Des experts de l’Inserm en épidémiologie et toxicologie notamment, ont réalisé un bilan des connaissances sur les facteurs environnementaux cancérogènes avérés et supposés. Ils se sont concentrés sur neuf cancers dont l’incidence a augmenté au cours des 25 dernières années : poumon, mésothéliome, hémopathies malignes (leucémies, lymphomes…), tumeurs cérébrales, sein, prostate, thyroïde, ovaire, testicule. Cette expertise reconnaît en effet que les modifications de l’environnement pourraient être partiellement responsables de cette augmentation.
Les chercheurs se sont accordés sur certaines directions de recherche à privilégier. Ainsi, Robert Barouki, toxicologue, souligne la nécessité de « mieux comprendre l’impact d’exposition à de faibles doses et à des mélanges ». Des situations d’expositions qui se rapprochent de la réalité de l’environnement dans lequel nous évoluons. « Il est essentiel de vérifier l’extension possible à d’autres localisations, des cancérogènes avérés. L’amiante, par exemple, est lié au cancer du poumon. Peut-il aussi être lié au cancer du larynx ? » s’interroge Isabelle Stücker, épidémiologiste.

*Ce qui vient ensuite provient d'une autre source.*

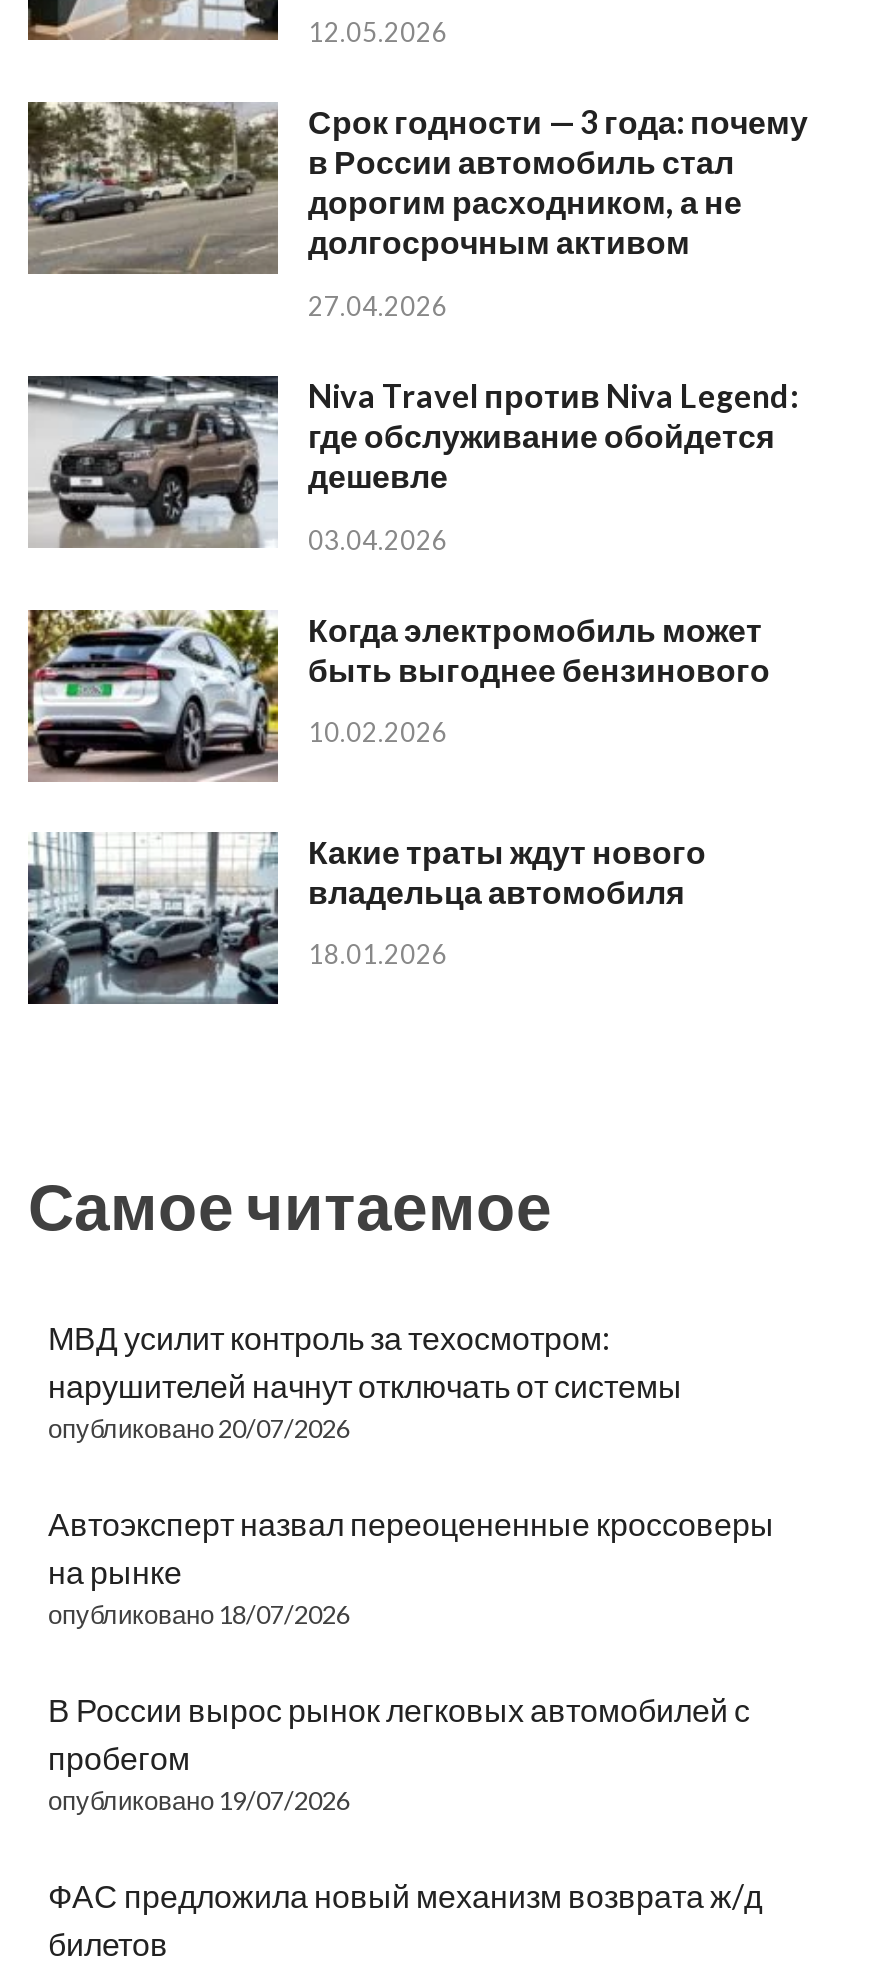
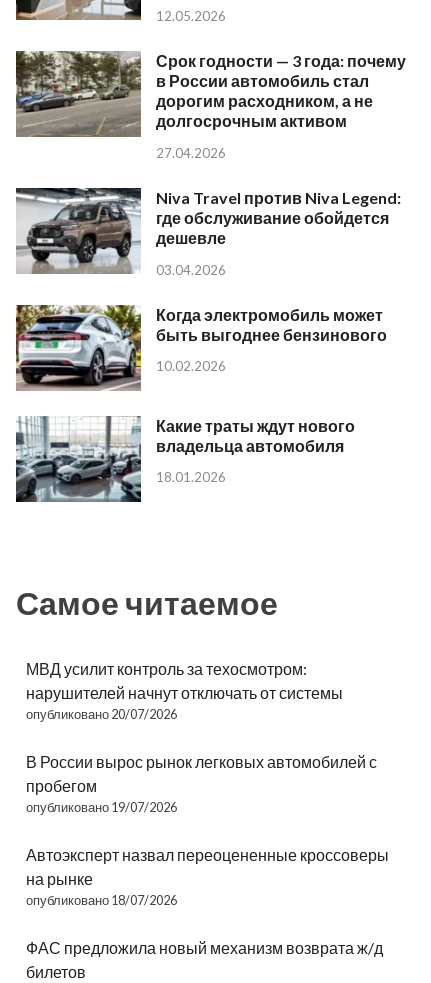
moved down: Автоэксперт назвал переоцененные кроссоверы | на рынке | опубликовано 18/07/2026

moved up: В России вырос рынок легковых автомобилей с | пробегом | опубликовано 19/07/2026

Pour finir, Jacqueline Clavel s’est attardée sur les pesticides « mentionnés dans de nombreuses études concernant notamment les tumeurs cérébrales, les hémopathies, les cancers hormonaux dépendants, les cancers des enfants. » Quant-à Isabelle Stücker, elle soupçonne les fumées de diesel et la pollution atmosphérique d’avoir une responsabilité dans le cancer du poumon. Des observations intéressantes à la lumière des objectifs français et européens qui sont, respectivement, de réduire de moitié les pesticides d’ici dix ans et de 130g de CO2/km pour 2015.